Start of INFORMATION

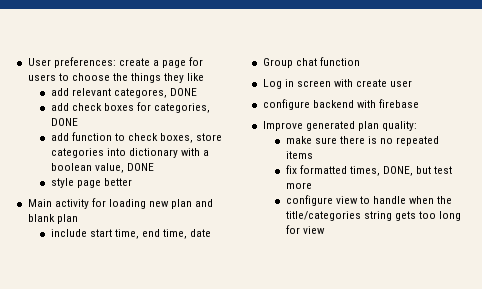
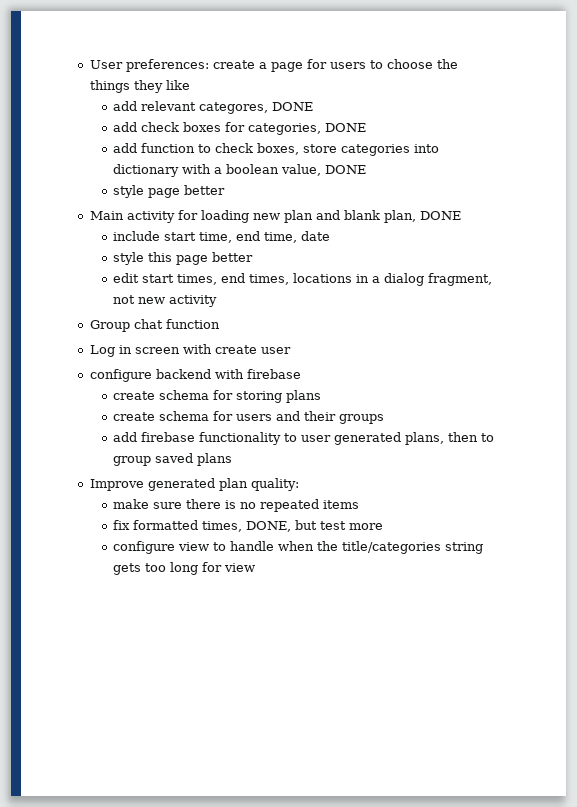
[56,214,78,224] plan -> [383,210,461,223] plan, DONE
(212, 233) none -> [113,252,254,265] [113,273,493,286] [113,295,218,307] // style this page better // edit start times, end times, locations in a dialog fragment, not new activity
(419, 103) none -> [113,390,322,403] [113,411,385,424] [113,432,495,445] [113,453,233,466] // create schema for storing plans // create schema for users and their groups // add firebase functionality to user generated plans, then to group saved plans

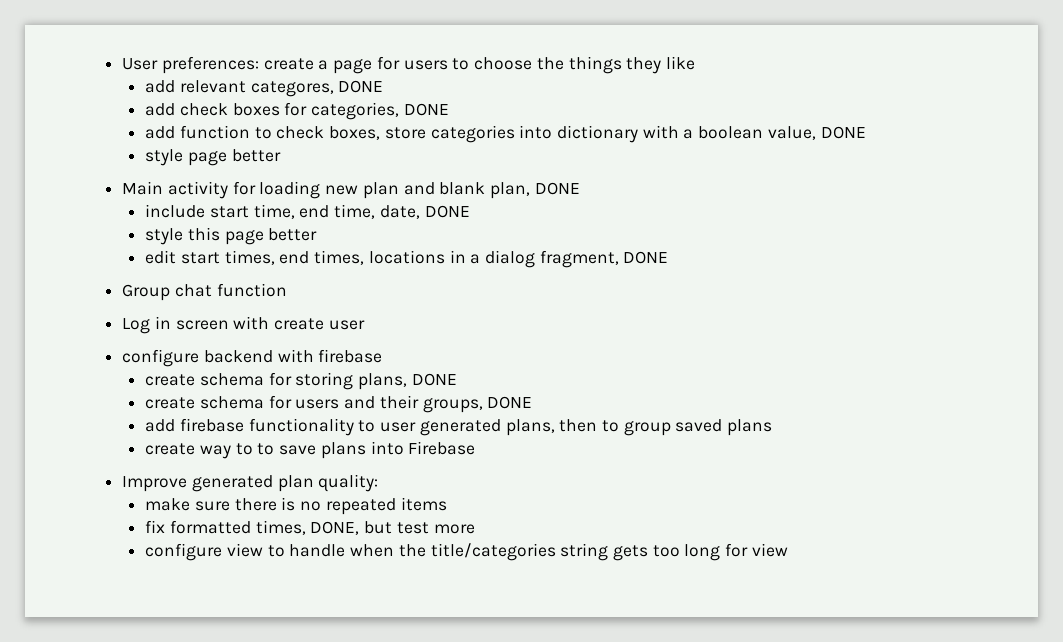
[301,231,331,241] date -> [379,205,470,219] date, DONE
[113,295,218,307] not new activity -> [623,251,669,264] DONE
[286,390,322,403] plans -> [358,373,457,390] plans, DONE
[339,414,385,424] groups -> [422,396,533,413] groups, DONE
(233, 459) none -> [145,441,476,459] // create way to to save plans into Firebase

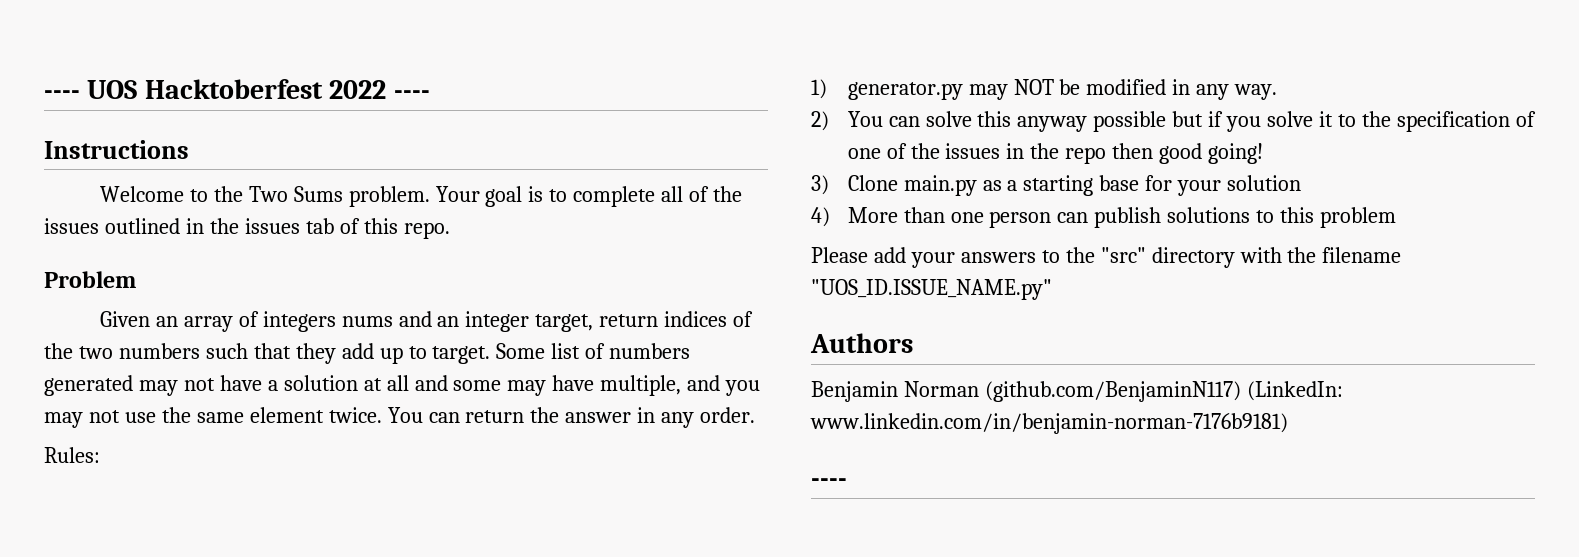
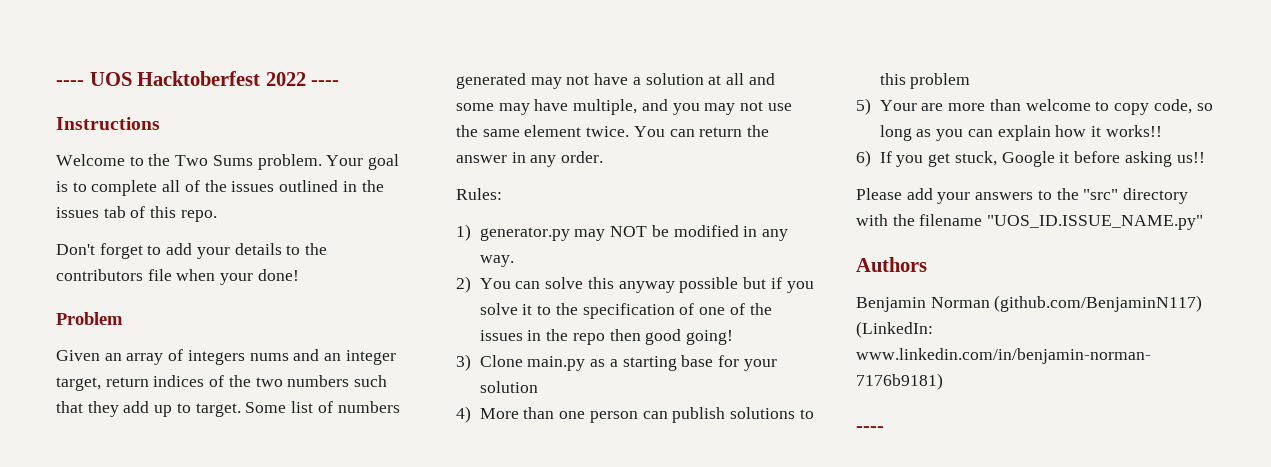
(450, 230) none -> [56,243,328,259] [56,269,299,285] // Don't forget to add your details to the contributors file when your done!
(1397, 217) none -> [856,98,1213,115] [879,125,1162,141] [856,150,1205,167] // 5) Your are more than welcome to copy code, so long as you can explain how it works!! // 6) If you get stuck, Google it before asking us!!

End of INFORMATION
Start of INFORMATION

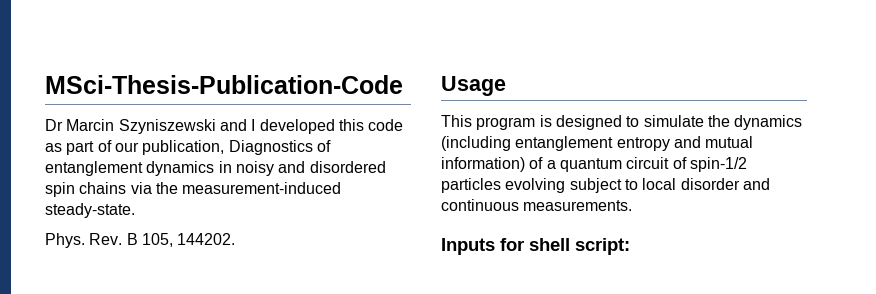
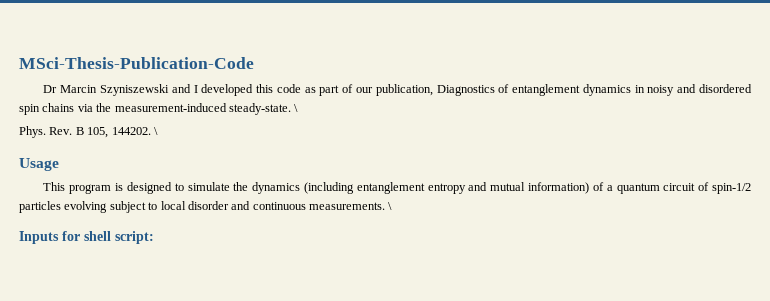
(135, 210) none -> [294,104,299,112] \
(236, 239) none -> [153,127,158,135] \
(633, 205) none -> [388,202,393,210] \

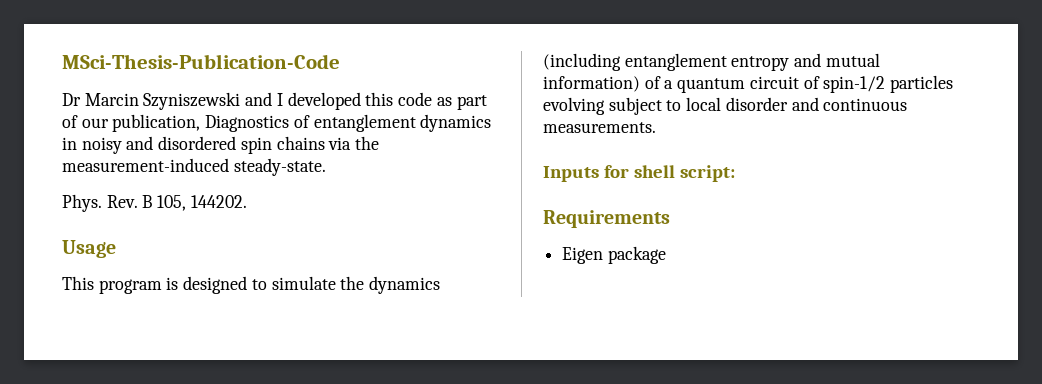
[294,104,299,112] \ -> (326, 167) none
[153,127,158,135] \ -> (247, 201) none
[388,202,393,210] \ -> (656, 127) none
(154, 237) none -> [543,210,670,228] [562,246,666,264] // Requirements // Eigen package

End of INFORMATION

Transcribe the lines above exactly, beginning at the one with "(419, 103) none" and ending at the one with "(1397, 217) none". Include both; exclude the pictures.

# OUTPUT OF THE EXERCISE
(419, 103) none -> [113,390,322,403] [113,411,385,424] [113,432,495,445] [113,453,233,466] // create schema for storing plans // create schema for users and their groups // add firebase functionality to user generated plans, then to group saved plans

[301,231,331,241] date -> [379,205,470,219] date, DONE
[113,295,218,307] not new activity -> [623,251,669,264] DONE
[286,390,322,403] plans -> [358,373,457,390] plans, DONE
[339,414,385,424] groups -> [422,396,533,413] groups, DONE
(233, 459) none -> [145,441,476,459] // create way to to save plans into Firebase

(450, 230) none -> [56,243,328,259] [56,269,299,285] // Don't forget to add your details to the contributors file when your done!
(1397, 217) none -> [856,98,1213,115] [879,125,1162,141] [856,150,1205,167] // 5) Your are more than welcome to copy code, so long as you can explain how it works!! // 6) If you get stuck, Google it before asking us!!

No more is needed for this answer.